I saw this as I was looking for Knick rumors, and decided to slap this in your forum for discussion.


----------



## Mattjb34 (May 10, 2005)

Chad Ford reiterated that in his mock draft. It wouldn't make sense for them to draft 4 players because the likelihood of them making the team would be small. However, I am skeptical because last year I waited the whole draft for them to make a deal for A.I. but nothing ever happened. BK has shown a willingness to move picks though.


----------



## Sliccat (Oct 16, 2004)

I hate speculation on trades. It will either happen or it won't... there's no point in getting up false hopes or criticizing moves until they're done.


----------



## Coatesvillain (Jul 17, 2002)

NBA rosters can hold up to 15 players... currently under contract for the Sixers are... (going from memory right now)

Andre Miller
Louis Williams
Kevin Ollie
Andre Iguodala
Willie Green
Rodney Carney
Bobby Jones
Kyle Korver
Steven Hunter
Shavlik Randolph
Louis Amundson
Samuel Dalembert

If I'm wrong let me know, but why couldn't four rookies make this roster? Are Jones and Amundson that good that they have roster spots already sewed up?

I'm for trading picks if it improves the team, but don't say it's because the picks couldn't make the roster. By saying this it actually gives the potential trade partners the advantage. The reason I say that is because it's now known that the Sixers want/need to move picks.

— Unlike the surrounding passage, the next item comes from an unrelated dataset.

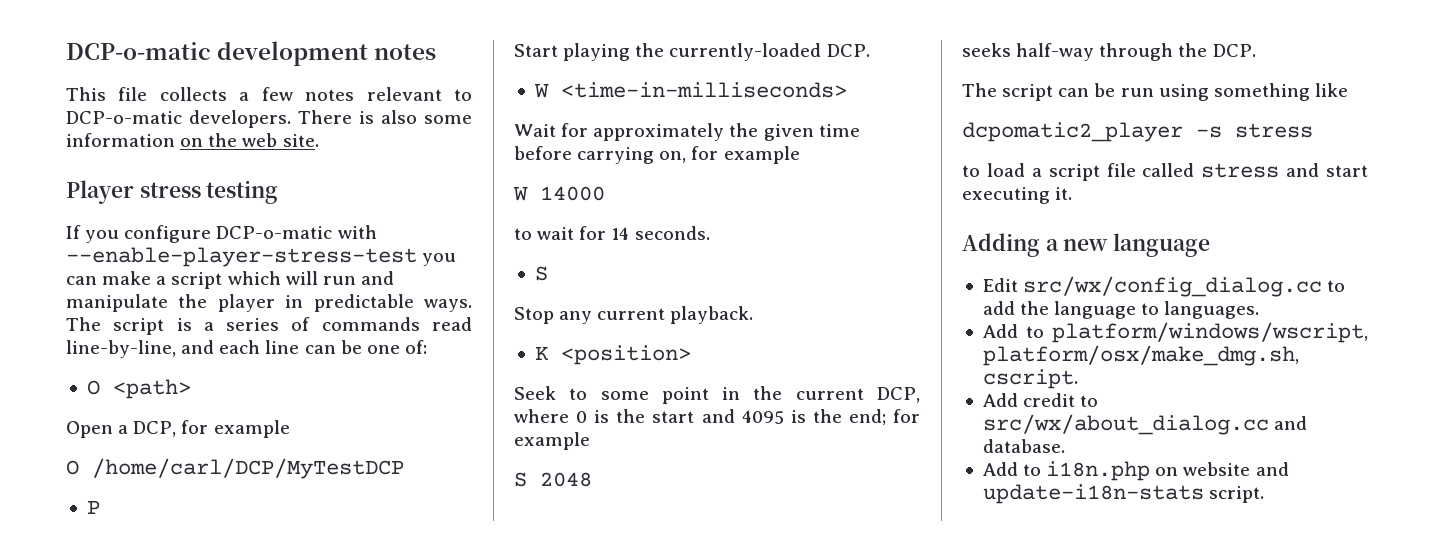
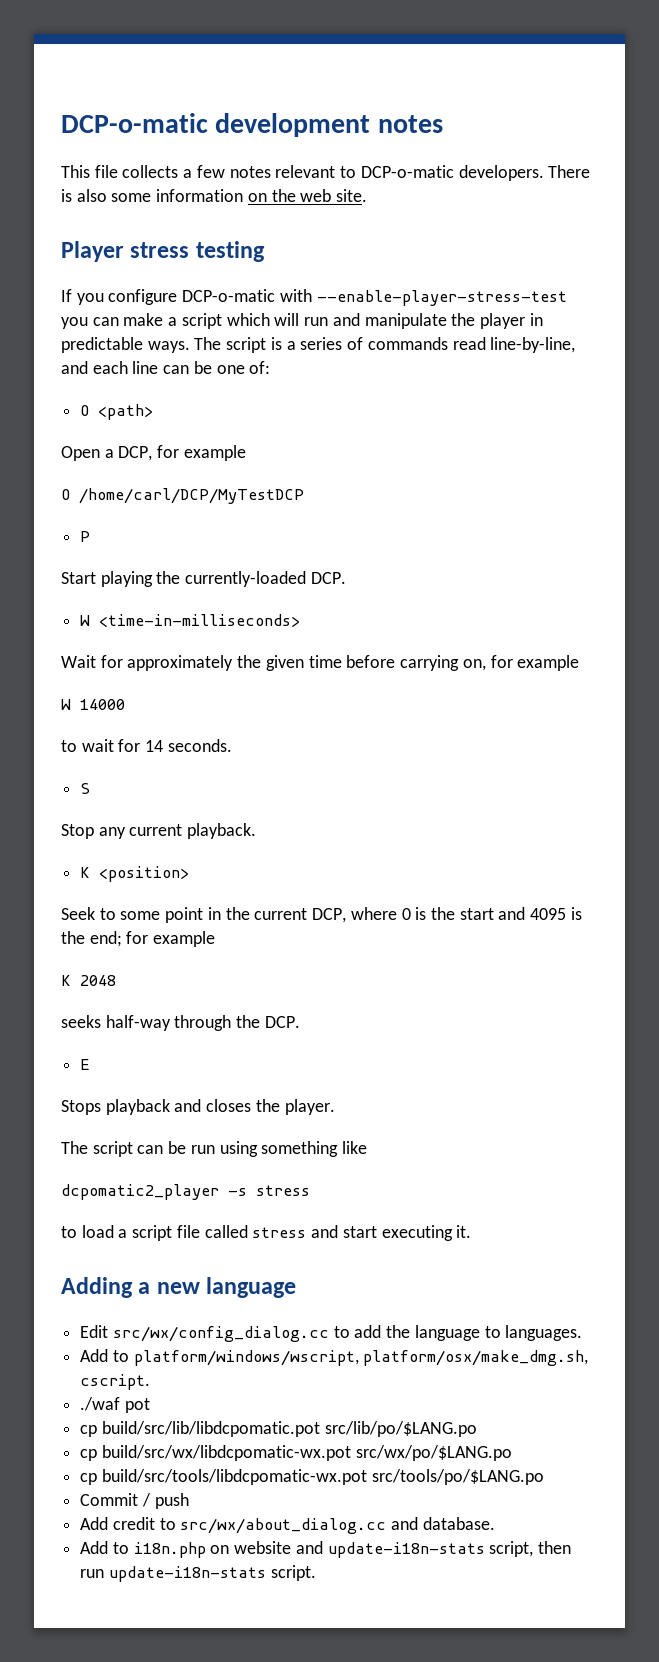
[514,472,527,487] S -> [61,975,71,986] K
(1256, 50) none -> [80,1059,91,1070] [61,1099,335,1115] // E // Stops playback and closes the player.
(1078, 379) none -> [80,1397,150,1413] [80,1421,477,1437] [80,1445,512,1461] [80,1469,544,1485] [80,1493,189,1509] // ./waf pot // cp build/src/lib/libdcpomatic.pot src/lib/po/$LANG.po // cp build/src/wx/libdcpomatic-wx.pot src/wx/po/$LANG.po // cp build/src/tools/libdcpomatic-wx.pot src/tools/po/$LANG.po // Commit / push
(1204, 494) none -> [489,1541,572,1557] [80,1566,266,1582] script, then run update-i18n-stats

Talking about trades anyone else hear this horrible trade idea that was talked about on 610 WIP? The rumor was Andre Miller, Rodney Carney, the 12 and 21 for Marvin Williams and 11. I damn near threw up. Good thing WIP has no credibility.


----------



## Coatesvillain (Jul 17, 2002)

Sliccat said:


> I hate speculation on trades. It will either happen or it won't... there's no point in getting up false hopes or criticizing moves until they're done.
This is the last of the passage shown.